■ **Try it**
Could you tally the lines of the entries that carry the string "Mceachron"? Reply with the number and nothing more.

□ □ □ □ □

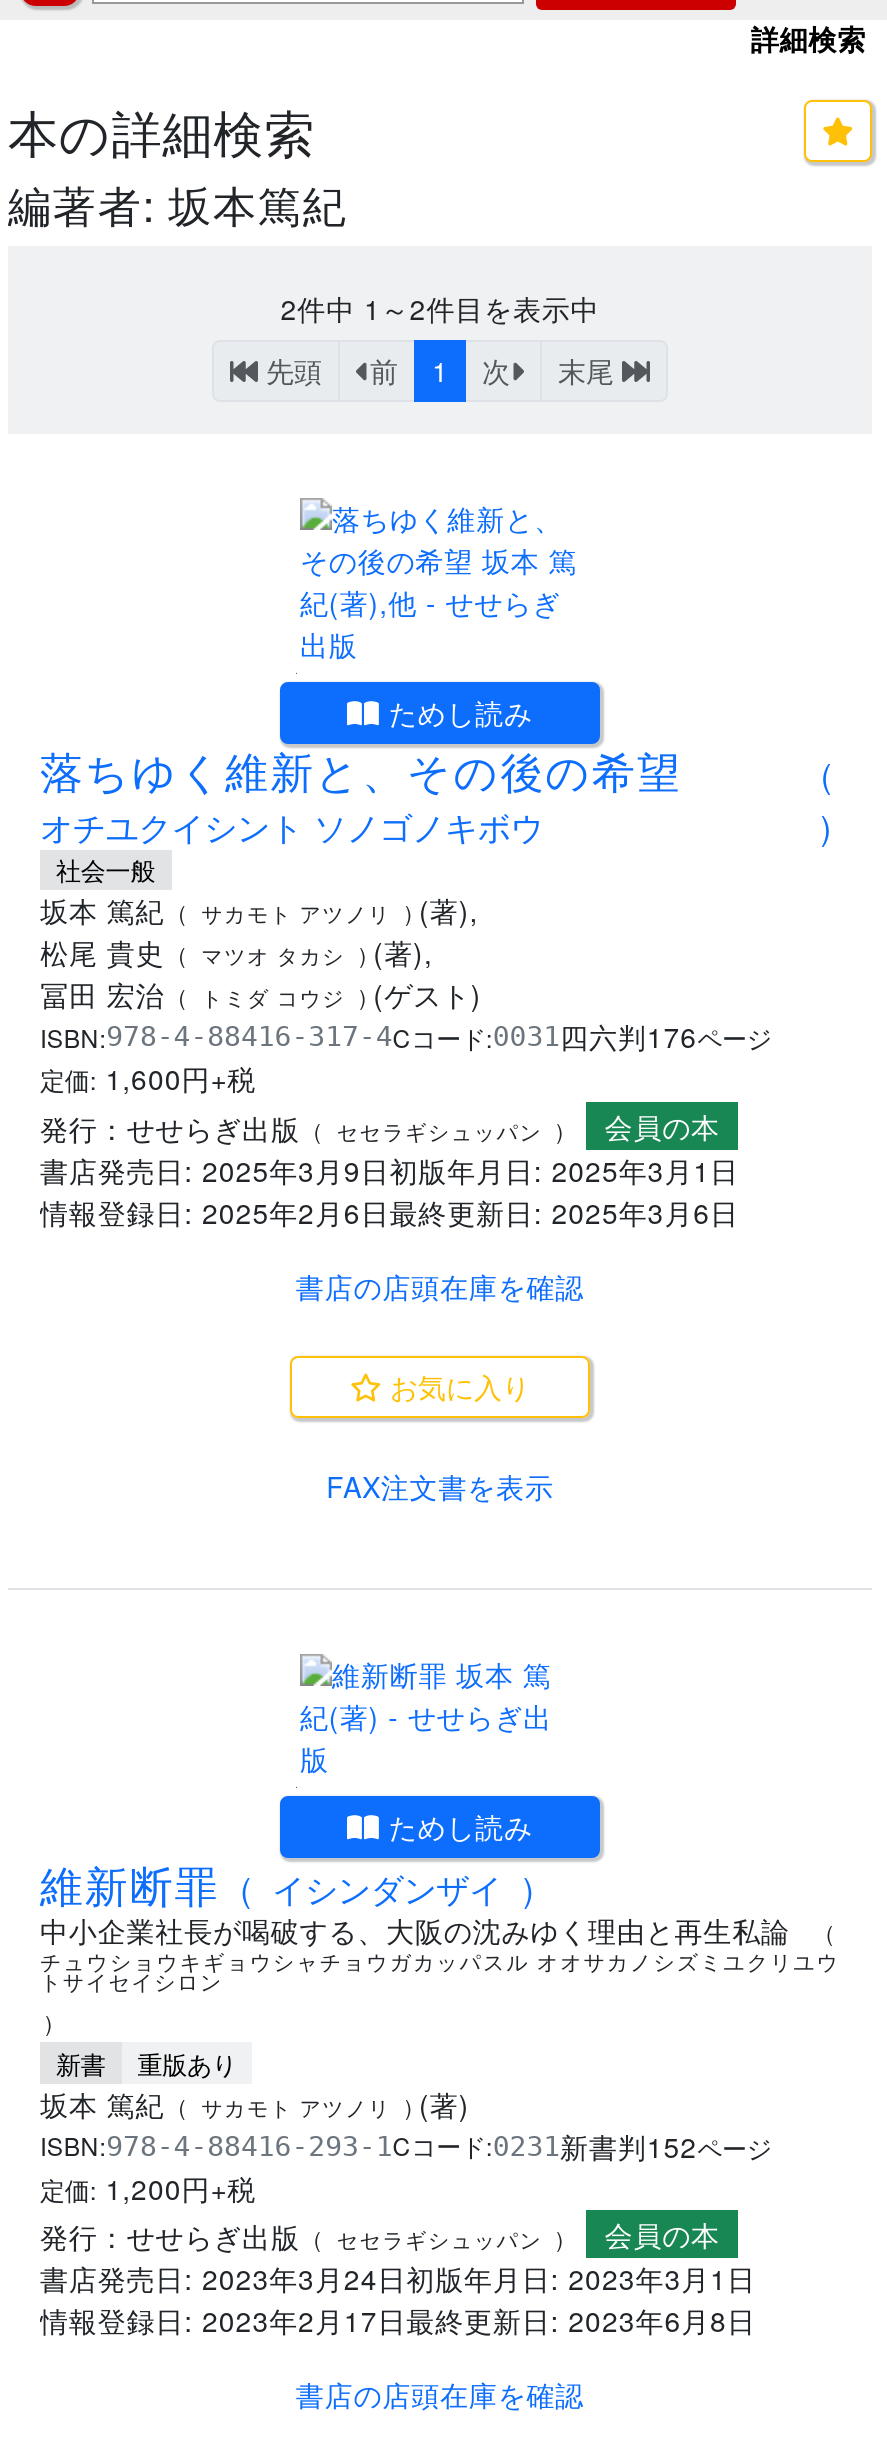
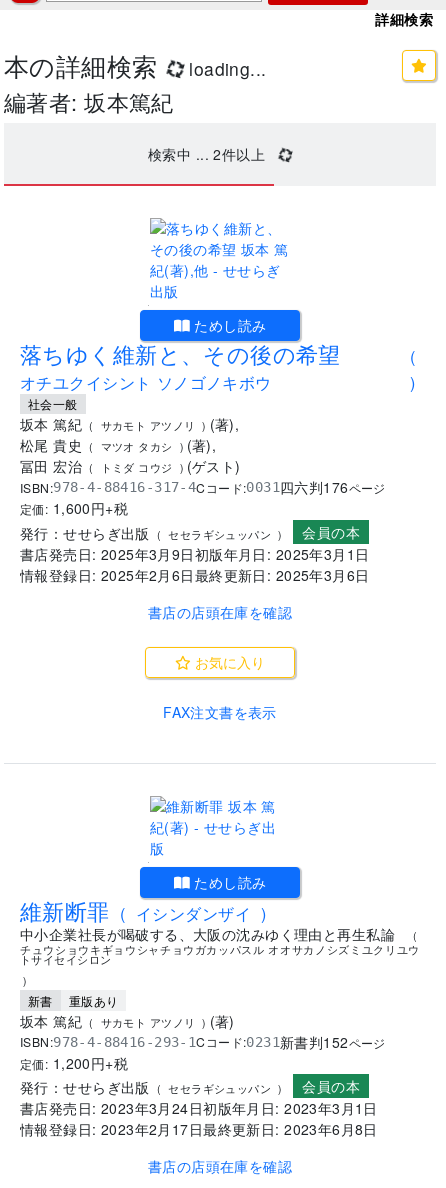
+ loading...

- 2件中1～2件目を表示中
- 先頭
- 前
- 1
- 次
- 末尾
+ 検索中 ... 2件以上
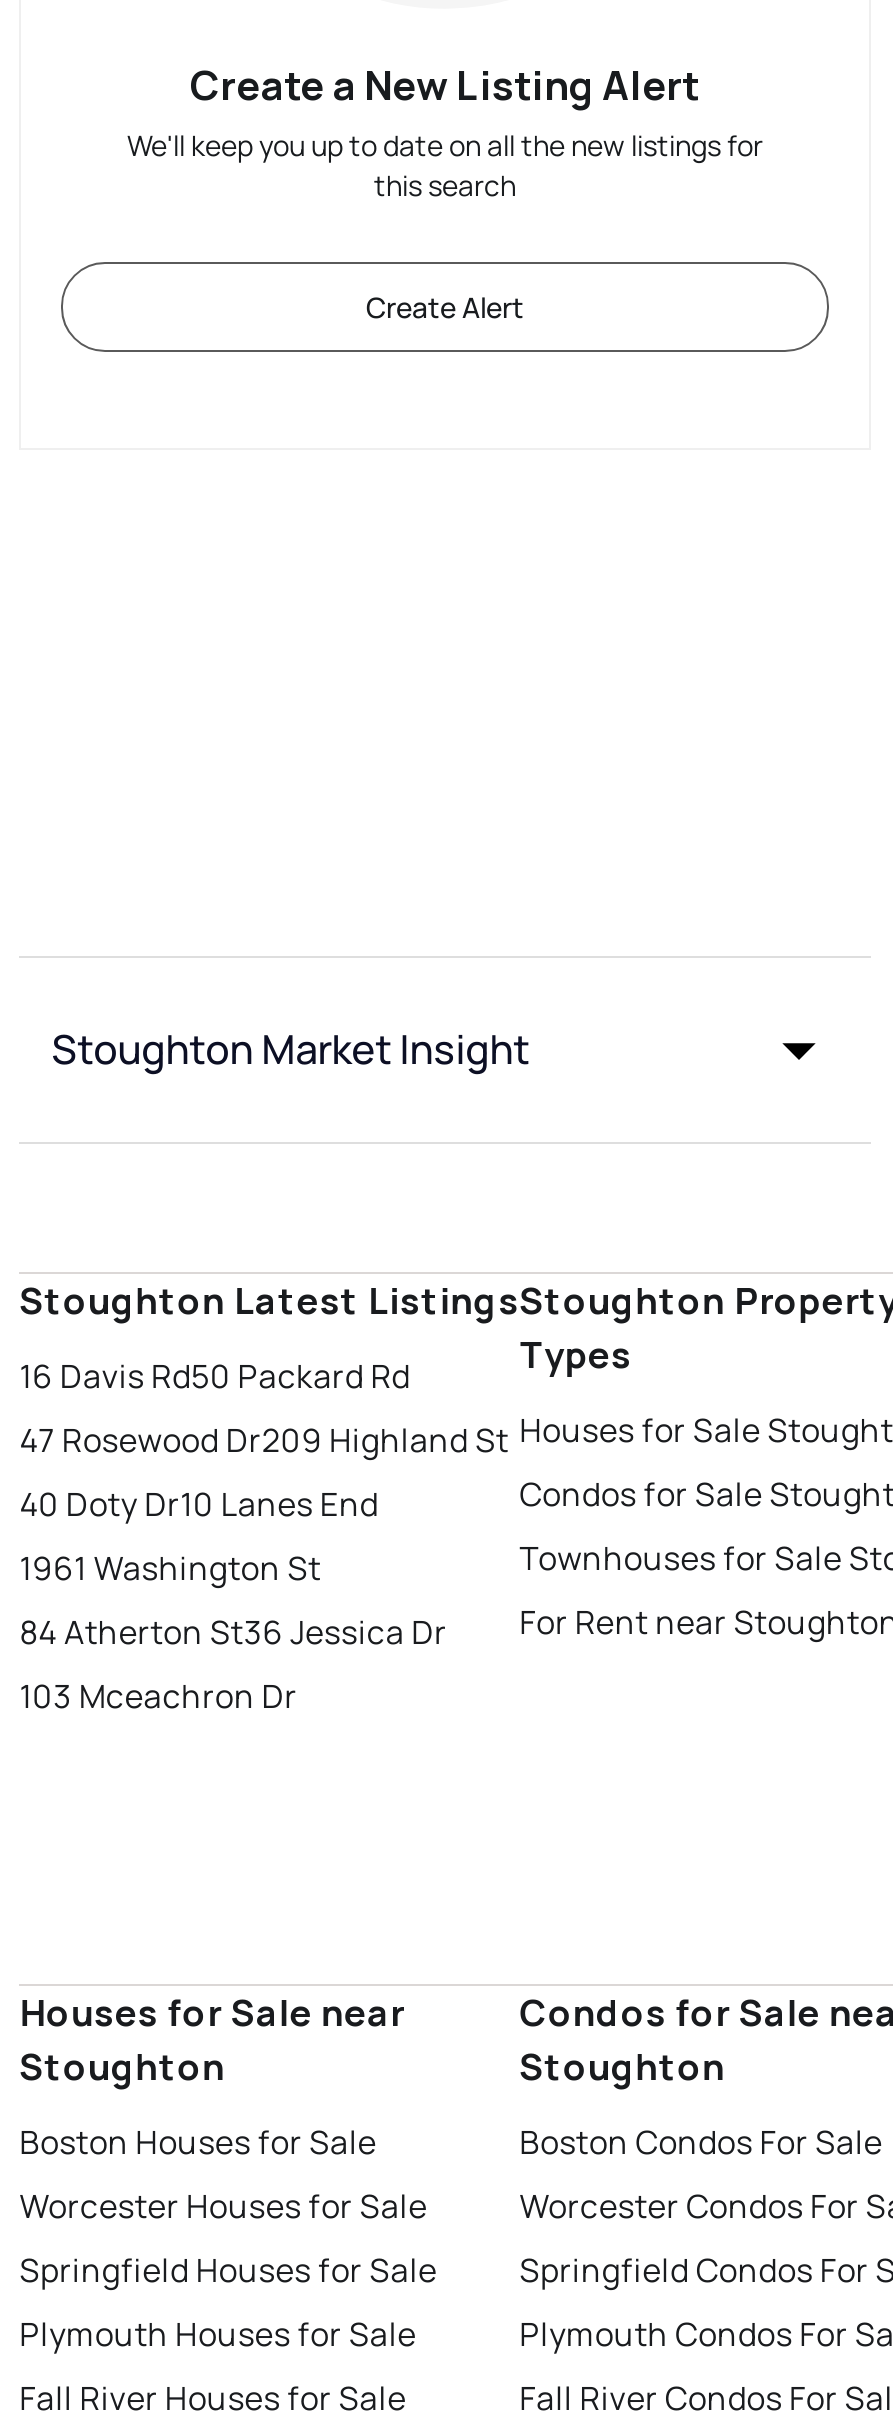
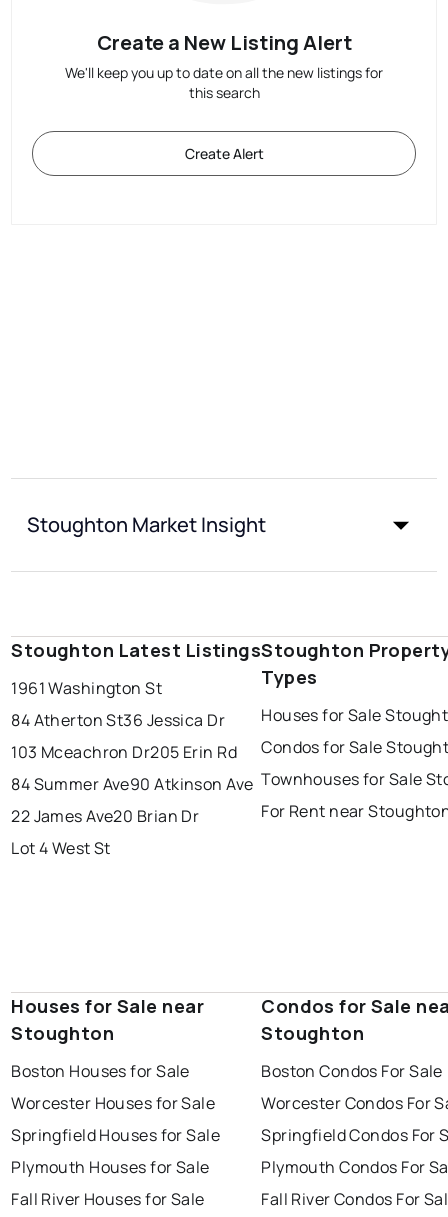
- 16 Davis Rd50 Packard Rd
- 47 Rosewood Dr209 Highland St
- 40 Doty Dr10 Lanes End

moved up: 1961 Washington St | 84 Atherton St36 Jessica Dr

- 103 Mceachron Dr
+ 103 Mceachron Dr205 Erin Rd
+ 84 Summer Ave90 Atkinson Ave
+ 22 James Ave20 Brian Dr
+ Lot 4 West St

□ □ □ □ □

■ **Answer**
2